Experimental design |
Test |
You have one treatment variable. You are going to compare two samples. The data is unmatched. You have 20 observations or less in each sample. |
Mann Whitney U test (8.1.) |
You have one treatment variable. You are going to compare two samples. The data is unmatched. The data is measured on a continuous scale and you have more than 30 observations in each sample. |
z test for unmatched data (7.1.) |
You have one treatment variable. You are going to compare two samples. The data is unmatched. You have more than 20 observations in each sample. |
Sokal & Rohlf, 1981. |
You have one treatment variable. You are going to compare two samples. The data is matched. You have less than 30 pairs of observations. |
Wilcoxon's rank paired test (8.2.) |
You have one treatment variable. You are going to compare two samples. The data is matched. You have more than 30 pairs of observations. |
z test for matched data (Chapter 7 (7.2)). |
You have one treatment variable. You are going to compare two or more samples. You wish to test general and specific hypotheses. |
One-way ANOVA (Kruskal Wallis test)( 8.3. and 8.4) |
You have more than one treatment variable. You are going to compare two or more samples. You wish to test general and specific hypotheses. You will be using a calculator. |
Two-way non parametric ANOVA (8.5. and 8.6) |
You have more than one treatment variable. You are going to compare two or more samples. You wish to test general hypotheses. You want to use a computer. |
Scheirer - Ray - Hare test (8.7.). |
To use the Scheirer-Ray-Hare test you:
- Wish to test for differences in population medians.

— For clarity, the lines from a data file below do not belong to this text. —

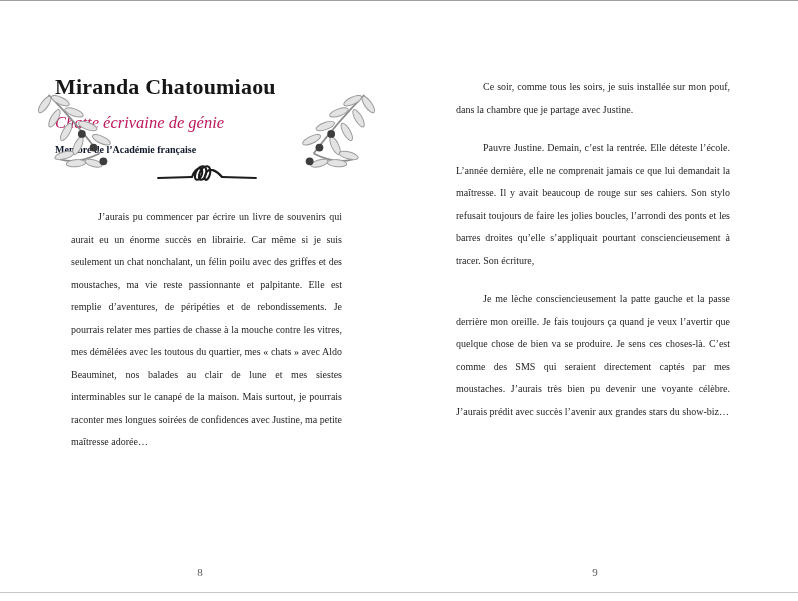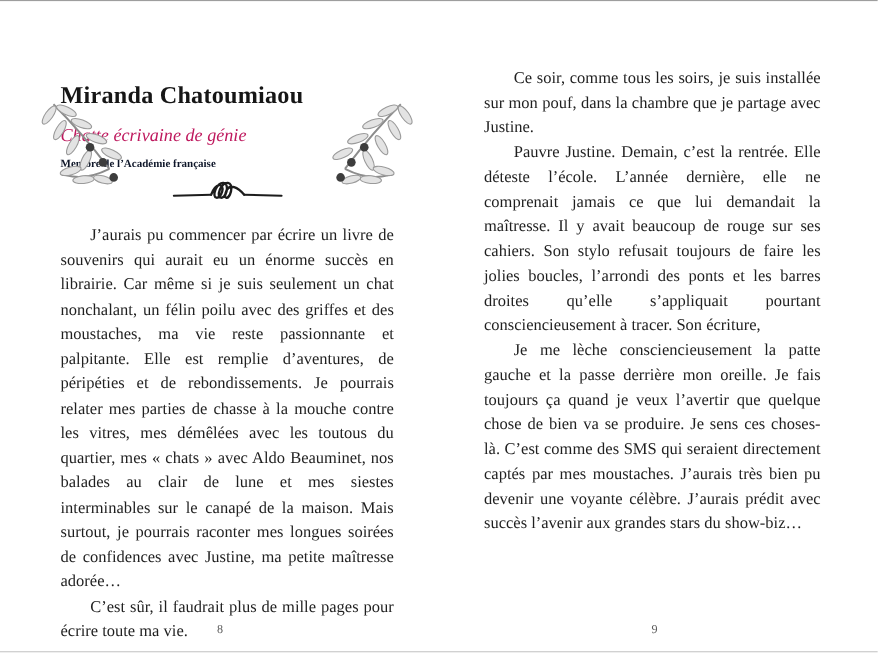--- a/index.html
+++ b/index.html
@@ -46,10 +46,10 @@
   
   .body-text { margin-top: 13px; }
   .page p {
-    margin: 0;
+    margin: 16px;
     text-align: justify;
     text-indent: 27px;
-    font-size: 15px;
+    font-size: 10px;
     line-height: 22.5px;
   }
   .page-right .body-text { margin-top: 0; }

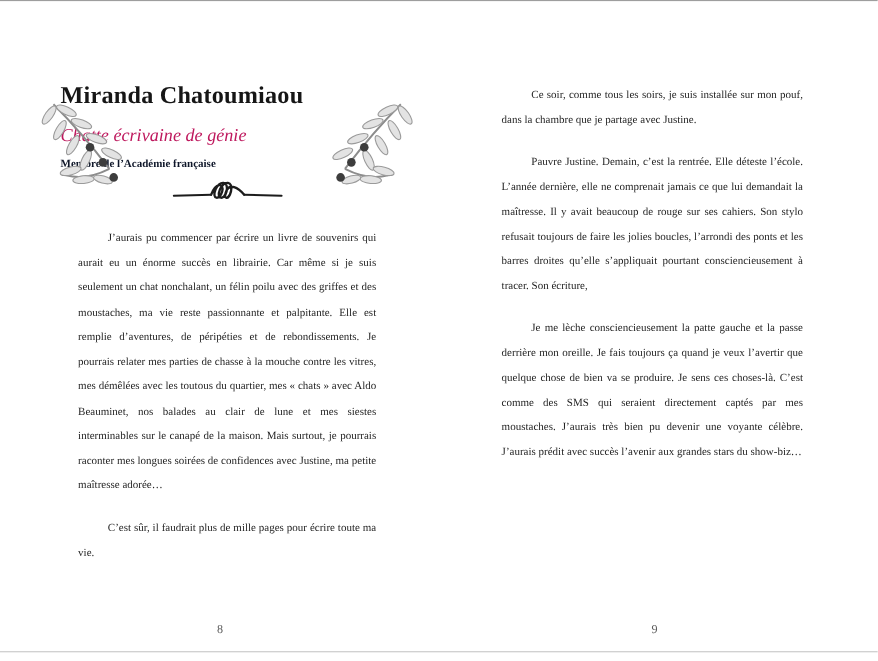--- a/index.html
+++ b/index.html
@@ -142,7 +142,6 @@
 
   <div class="body-text">
     <p>J’aurais pu commencer par écrire un livre de souvenirs qui aurait eu un énorme succès en librairie. Car même si je suis seulement un chat nonchalant, un félin poilu avec des griffes et des moustaches, ma vie reste passionnante et palpitante. Elle est remplie d’aventures, de péripéties et de rebondissements. Je pourrais relater mes parties de chasse à la mouche contre les vitres, mes démêlées avec les toutous du quartier, mes « chats » avec Aldo Beauminet, nos balades au clair de lune et mes siestes interminables sur le canapé de la maison. Mais surtout, je pourrais raconter mes longues soirées de confidences avec Justine, ma petite maîtresse adorée…</p>
-    <p>C’est sûr, il faudrait plus de mille pages pour écrire toute ma vie.</p>
   </div>
 </section>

- Have two treatment variables each with at least two categories.
- The design is orthogonal.
- Have non-parametric data that can be ranked.
At this stage in our planning we can confirm that all these criteria are met. Therefore, unless our design changes we should be able to use this test to examine the hypotheses relating to the number of true leaves.
For the percentage emergence we will have three samples with data on the number of seeds emerging in growing medium A and the number of seeds not emerging in growing medium A (with the same for the media B and C). This data is most usefully analyzed using a chi-squared or G tests for association.
To use the chi-squared or G tests for association (5.3.1.) you:
- Wish to test for an association between two treatment variables.
- Have data that is organised into more than two categories for at least one of the variables and into two or more categories for the second variable.
- Have data that is counts or frequencies and is not percentages or proportions.
- Have observations that are independent of each other.
- Have expected values that are more than 5.
At this stage in our planning we can confirm that all the criteria other than criterion 5 are met. This final criterion can only be checked when the data are collected. However in the current design each type of compost should be present in 34 cells excluding the guard rows and therefore it is likely that this criterion will be met.